Essential role of toxin A in C. difficile 027 and reference strain supernatant-mediated disruption of Caco-2 intestinal epithelial barrier function.

Clostridium difficile induces mucosal inflammation via secreted toxins A and B and initial interactions between the toxins and intestinal epithelial cells (which lead to loss of barrier function) are believed to be important in disease pathogenesis. Secreted toxin-specific antibodies may inhibit such interactions. Using the Caco-2 epithelial cell line, we have investigated the use of an anti-toxin A monoclonal antibody (ATAA) in providing protection against toxin A-mediated disruption of epithelial barrier function (assessed by measurement of transepithelial electrical resistance and luminal to basolateral flux of labelled dextran).

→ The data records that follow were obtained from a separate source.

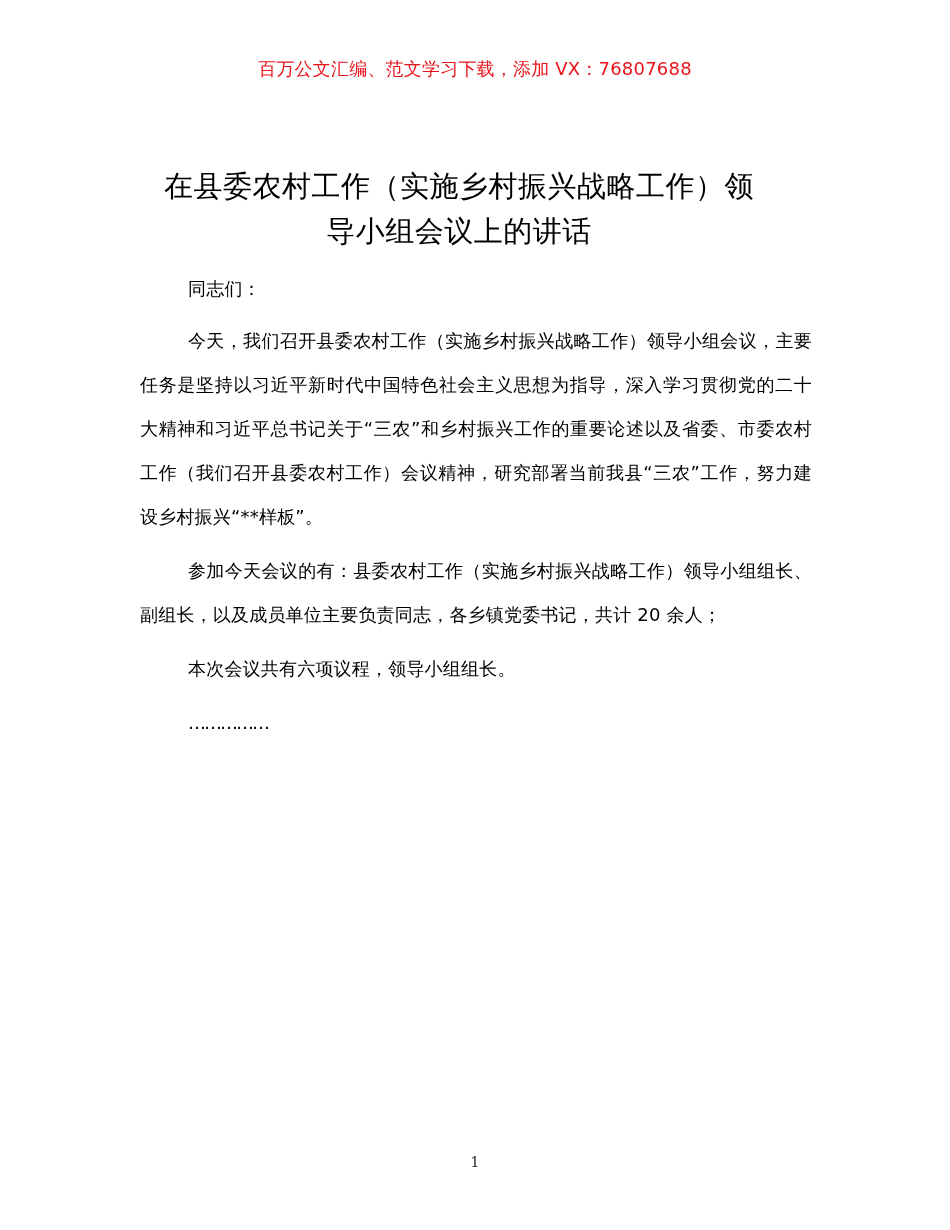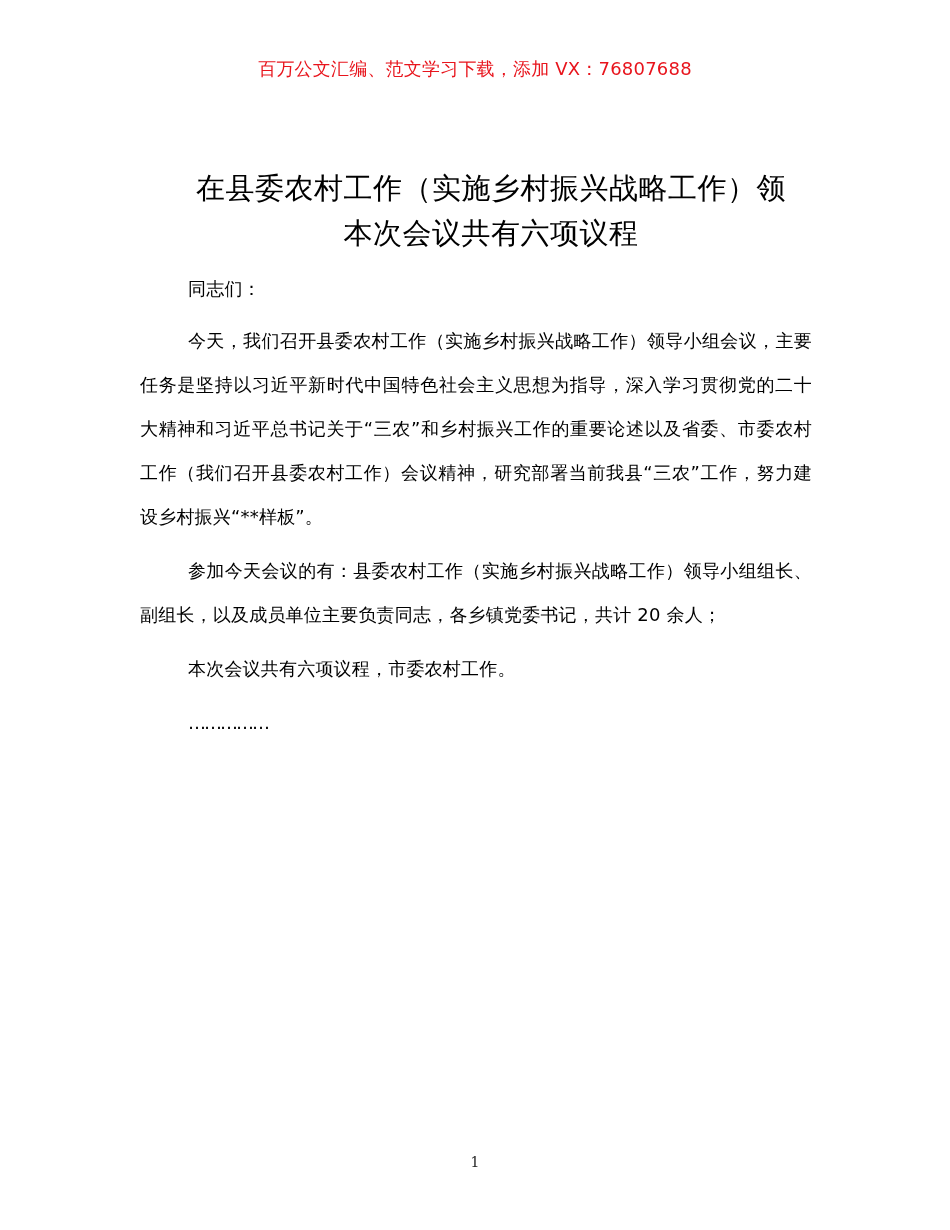--- a/index.html
+++ b/index.html
@@ -7,8 +7,8 @@
          font-family:"DejaVu Sans", sans-serif; color:#000; }
   .banner { position:absolute; top:57px; left:0; width:950px; text-align:center;
             font-size:18px; color:#e8141c; letter-spacing:0.2px; }
-  .title { position:absolute; top:166px; left:156px; width:670px; text-align:center;
-           font-size:29px; line-height:45px; letter-spacing:0.5px; }
+  .title { position:absolute; top:166px; left:124px; width:670px; text-align:center;
+           font-size:29px; line-height:45px; letter-spacing:0.5px;font-family:Liberation Mono, monospace; }
   .body-text { position:absolute; left:140px; width:672px; font-size:18px; line-height:44px; }
   .p { margin:0 0 10px 0; text-indent:48px; text-align:justify; text-align-last:left; letter-spacing:0.2px; }
   .page-num { position:absolute; top:1154px; left:0; width:950px; text-align:center;

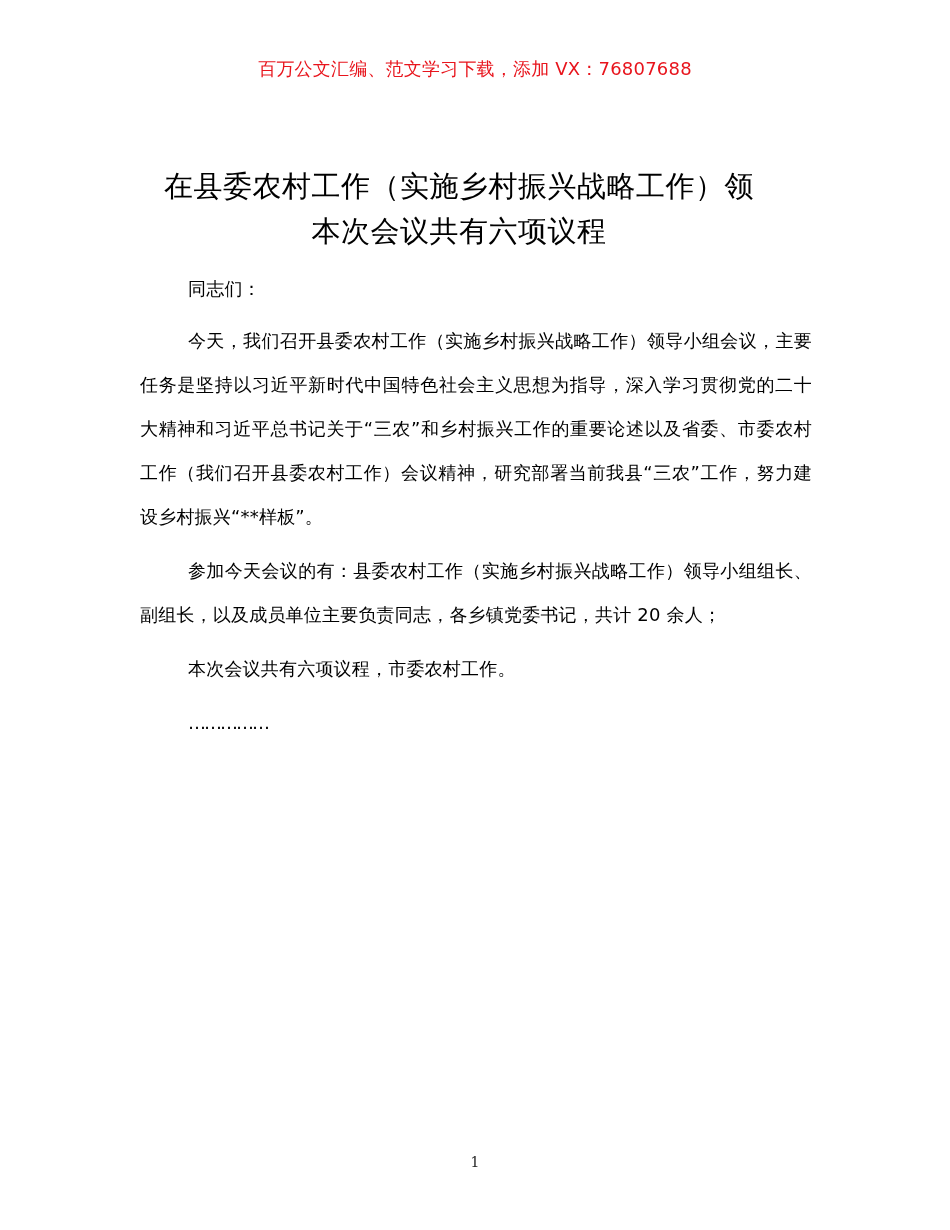--- a/index.html
+++ b/index.html
@@ -21,7 +21,7 @@
 
 <div class="title">
   <div>在县委农村工作（实施乡村振兴战略工作）领</div>
-  <div>本次会议共有六项议程</div>
+  <div>导小组会议上的讲话</div>
 </div>
 
 <div class="body-text" style="top:267px;">

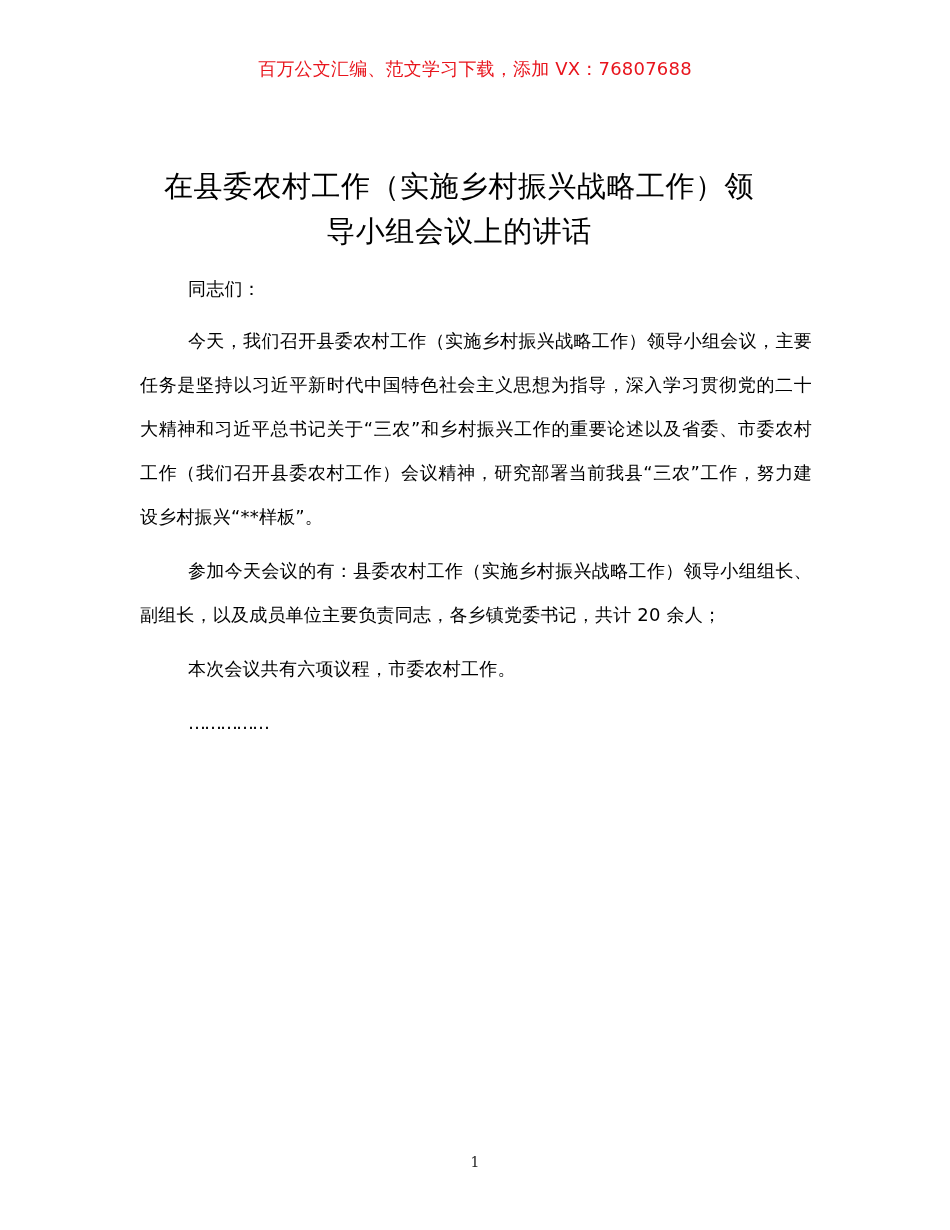--- a/index.html
+++ b/index.html
@@ -28,7 +28,7 @@
   <p class="p" style="margin-bottom:8px;">同志们：</p>
   <p class="p">今天，我们召开县委农村工作（实施乡村振兴战略工作）领导小组会议，主要任务是坚持以习近平新时代中国特色社会主义思想为指导，深入学习贯彻党的二十大精神和习近平总书记关于“三农”和乡村振兴工作的重要论述以及省委、市委农村工作（我们召开县委农村工作）会议精神，研究部署当前我县“三农”工作，努力建设乡村振兴“**样板”。</p>
   <p class="p">参加今天会议的有：县委农村工作（实施乡村振兴战略工作）领导小组组长、副组长，以及成员单位主要负责同志，各乡镇党委书记，共计 20 余人；</p>
-  <p class="p">本次会议共有六项议程，市委农村工作。</p>
+  <p class="p">本次会议共有六项议程，领导小组组长。</p>
   <p class="p" style="letter-spacing:-2px;">……………</p>
 </div>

In contrast to free antibody, ATAA conjugated to sepharose beads was more effective in neutralizing the activity of purified toxin A. Sepharose bead-conjugated ATAA was subsequently used to investigate the contribution of toxin A in epithelial injury mediated by C. difficile supernatant samples (containing toxins A, B and other products). Loss of barrier function mediated by apical application of supernatant samples of reference and epidemic 027 strains of C. difficile was abrogated by neutralization of toxin A. However, this was not the case when the supernatant samples were applied to the basal surface of epithelial monolayers. In conclusion, our studies have shown that (i) sepharose bead-conjugated ATAA is more effective in neutralizing toxin A than free antibody and (ii) when the apical (luminal) surface of epithelial monolayers is exposed to the secretory products of reference and 027 strains of C. difficile, toxin A is required for the initial injury that leads to loss of barrier function.